A t-test is a statistical test that determines whether there is a significant difference between means. The one-sample t-test compares a sample mean to a known value. The two-sample t-test compares the means of two independent groups.

When do I use a t-test vs z-test?

Use a t-test when the population standard deviation is unknown (which is almost always). Use a z-test when the population standard deviation is known and the sample is large (n > 30). In practice, t-tests are far more common.

What is a two-tailed vs one-tailed t-test?

Two-tailed: tests whether the mean differs in either direction. One-tailed: tests whether the mean is specifically higher or lower. Use two-tailed unless you have a specific directional hypothesis established before seeing the data.

What is Welch's t-test?

Welch's t-test is a version of the two-sample t-test that doesn't assume equal variances. It uses a more complex degrees-of-freedom calculation (Welch-Satterthwaite equation) and is more robust. It's the default in most software.

T-Test Calculator

One-sample or two-sample (independent) t-test. Enter raw data to get t-statistic, degrees of freedom, and two-tailed p-value.

Results

The T-Test

The t-test is among the most widely used statistical tests.

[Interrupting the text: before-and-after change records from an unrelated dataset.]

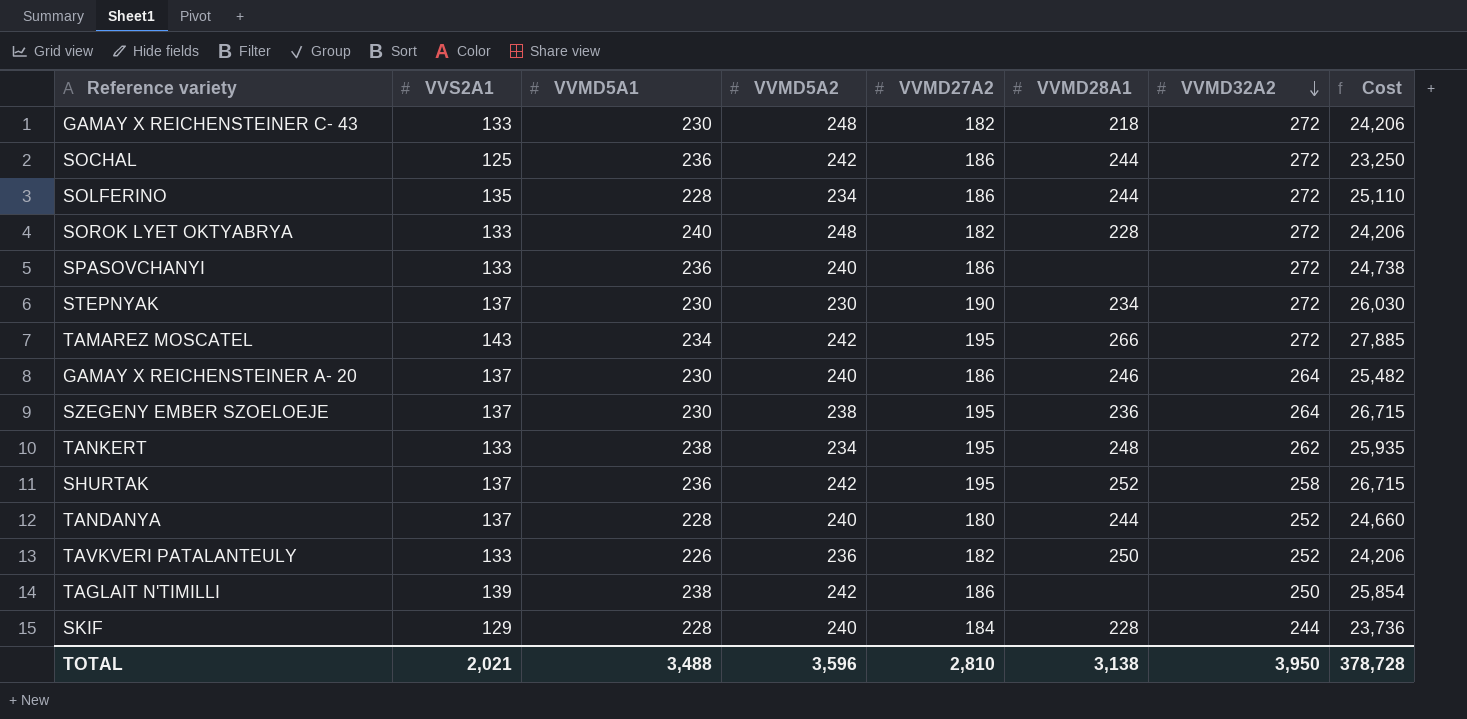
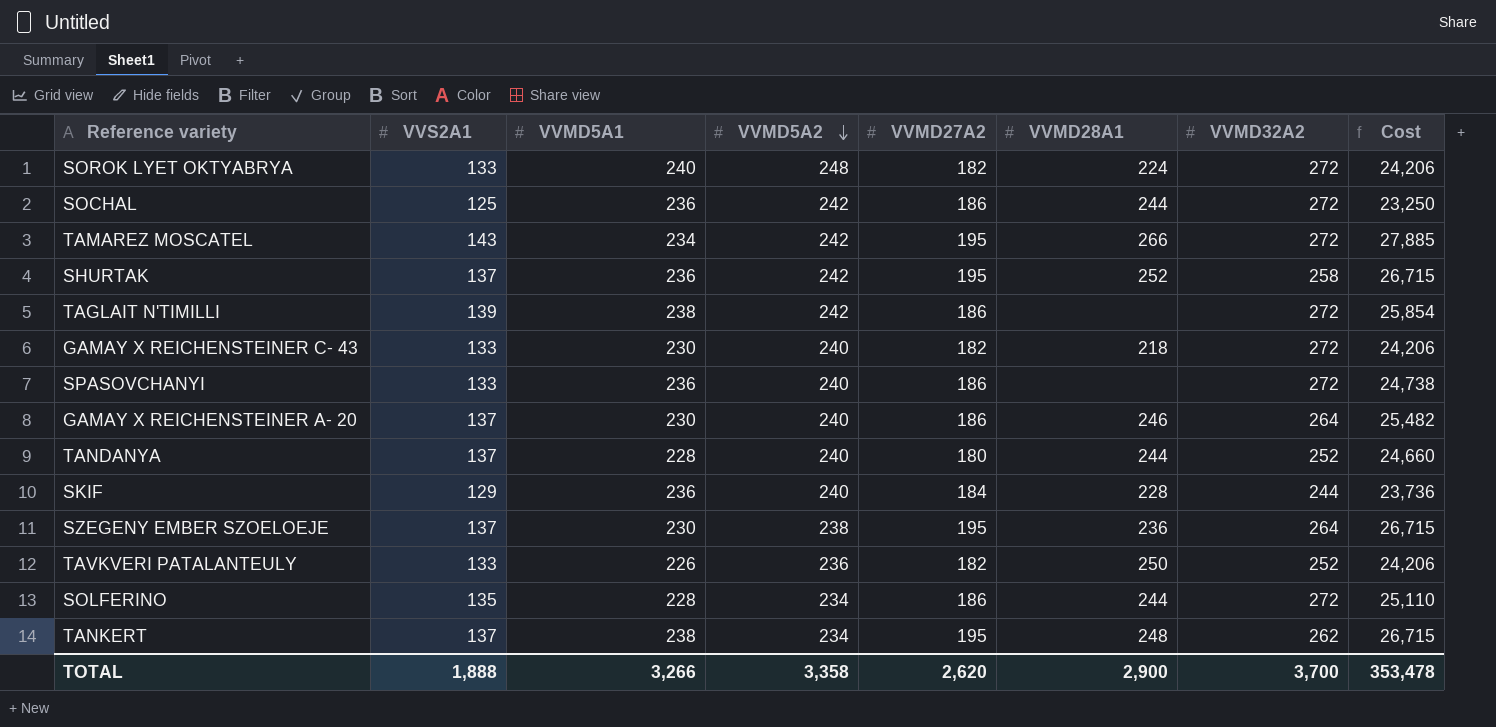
row order: VVMD32A2 descending -> VVMD5A2 descending
row STEPNYAK: 137 | 230 | 230 | 190 | 234 | 272 | 26,030 -> none
SOROK LYET OKTYABRYA | VVMD28A1: 228 -> 224
TAGLAIT N'TIMILLI | VVMD32A2: 250 -> 272
GAMAY X REICHENSTEINER C- 43 | VVMD5A2: 248 -> 240
SKIF | VVMD5A1: 228 -> 236
TANKERT | VVS2A1: 133 -> 137
TANKERT | Cost: 25,935 -> 26,715
TOTAL | VVS2A1: 2,021 -> 1,888
TOTAL | VVMD5A1: 3,488 -> 3,266
TOTAL | VVMD5A2: 3,596 -> 3,358
TOTAL | VVMD27A2: 2,810 -> 2,620
TOTAL | VVMD28A1: 3,138 -> 2,900
TOTAL | VVMD32A2: 3,950 -> 3,700
TOTAL | Cost: 378,728 -> 353,478

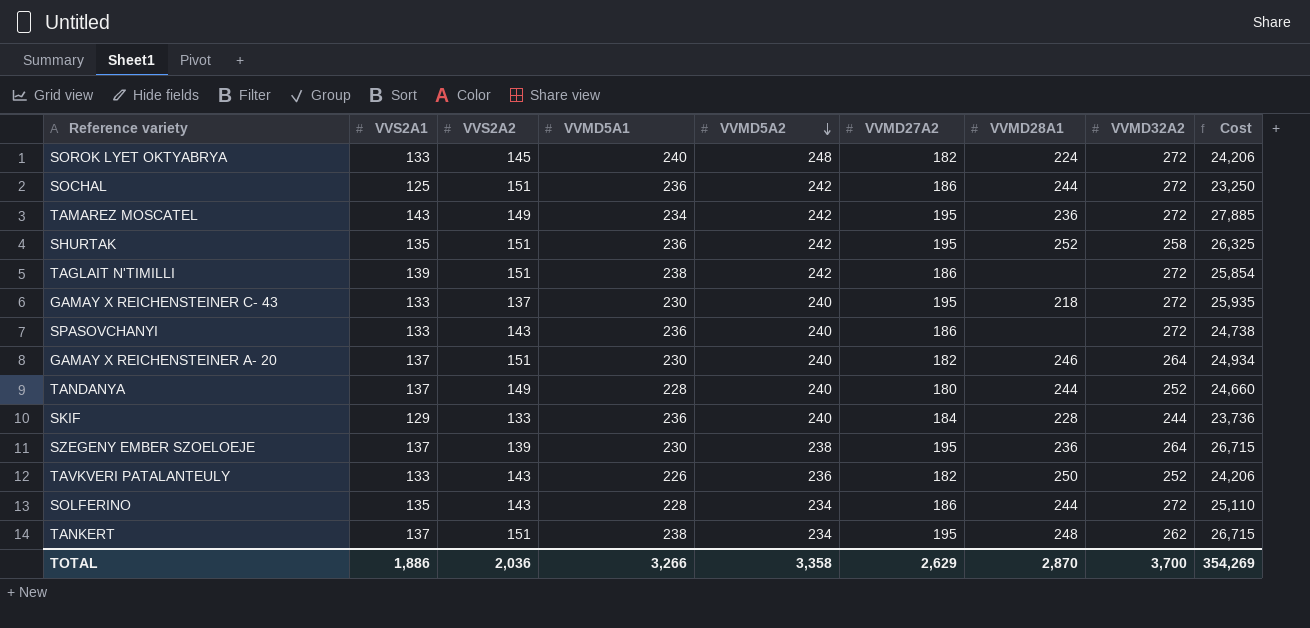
column VVS2A2 | position: none -> 3
TAMAREZ MOSCATEL | VVMD28A1: 266 -> 236
SHURTAK | VVS2A1: 137 -> 135
SHURTAK | Cost: 26,715 -> 26,325
GAMAY X REICHENSTEINER C- 43 | VVMD27A2: 182 -> 195
GAMAY X REICHENSTEINER C- 43 | Cost: 24,206 -> 25,935
GAMAY X REICHENSTEINER A- 20 | VVMD27A2: 186 -> 182
GAMAY X REICHENSTEINER A- 20 | Cost: 25,482 -> 24,934
TOTAL | VVS2A1: 1,888 -> 1,886
TOTAL | VVMD27A2: 2,620 -> 2,629
TOTAL | VVMD28A1: 2,900 -> 2,870
TOTAL | Cost: 353,478 -> 354,269

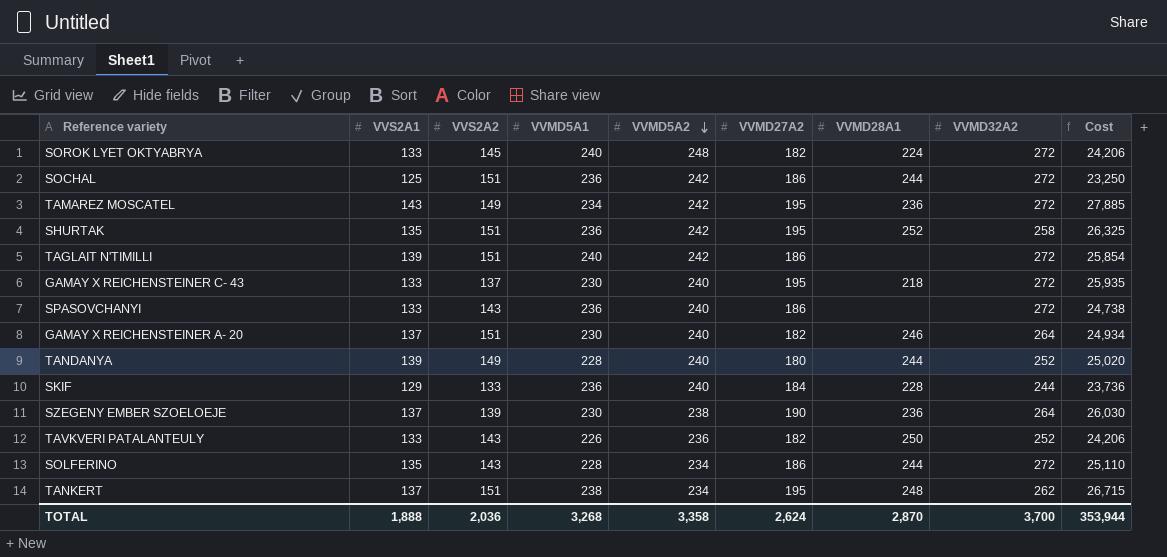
TAGLAIT N'TIMILLI | VVMD5A1: 238 -> 240
TANDANYA | VVS2A1: 137 -> 139
TANDANYA | Cost: 24,660 -> 25,020
SZEGENY EMBER SZOELOEJE | VVMD27A2: 195 -> 190
SZEGENY EMBER SZOELOEJE | Cost: 26,715 -> 26,030
TOTAL | VVS2A1: 1,886 -> 1,888
TOTAL | VVMD5A1: 3,266 -> 3,268
TOTAL | VVMD27A2: 2,629 -> 2,624
TOTAL | Cost: 354,269 -> 353,944

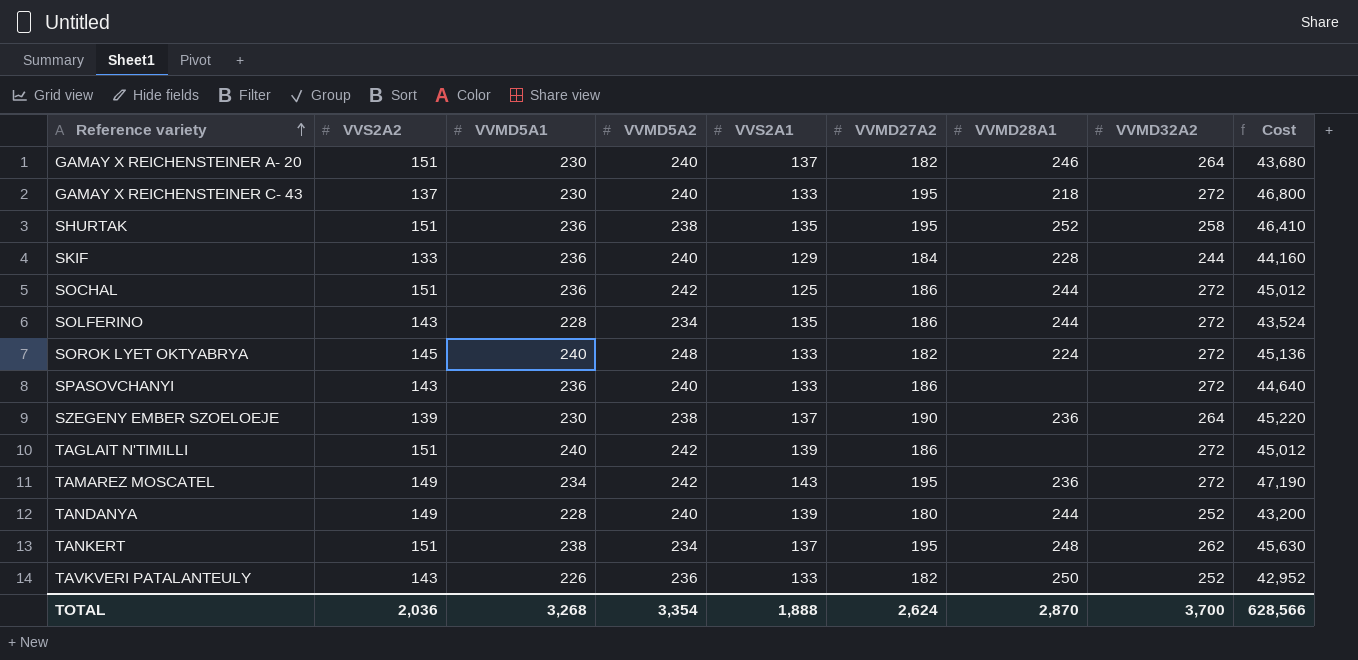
row order: VVMD5A2 descending -> Reference variety ascending
column VVS2A1 | position: 2 -> 5
column Cost | formula: [VVS2A1] * [VVMD27A2] -> [VVMD5A2] * [VVMD27A2]
SHURTAK | VVMD5A2: 242 -> 238
TOTAL | VVMD5A2: 3,358 -> 3,354
TOTAL | Cost: 353,944 -> 628,566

It compares means and accounts for sampling variability using the t-distribution (which has heavier tails than the normal distribution — especially important for small samples).

One-Sample T-Test

Tests whether a sample mean differs from a hypothesized population mean μ₀. Formula: t = (x̄ − μ₀) / (s/√n). The larger |t|, the less likely the sample came from a population with mean μ₀.

Two-Sample (Welch's) T-Test

Tests whether two independent group means are equal. Uses Welch's formula (unequal variance version): t = (x̄₁ − x̄₂) / √(s₁²/n₁ + s₂²/n₂). Degrees of freedom are computed via the Welch-Satterthwaite equation.

Worked Example: One-Sample T-Test

A manufacturer claims their bolts have a mean diameter of 10 mm. You measure a sample of 8 bolts: 10.2, 9.8, 10.5, 10.1, 9.9, 10.3, 10.4, 10.0 mm. Is the true mean significantly different from 10?

x̄ = 81.2/8 = 10.15 mm. Sample std dev s ≈ 0.232. Standard error = 0.232/√8 ≈ 0.082. t = (10.15 − 10)/0.082 ≈ 1.83 with df = 7. For a two-tailed test, p ≈ 0.11. Since p > 0.05, we do not reject the null hypothesis — there is insufficient evidence the true mean differs from 10 mm.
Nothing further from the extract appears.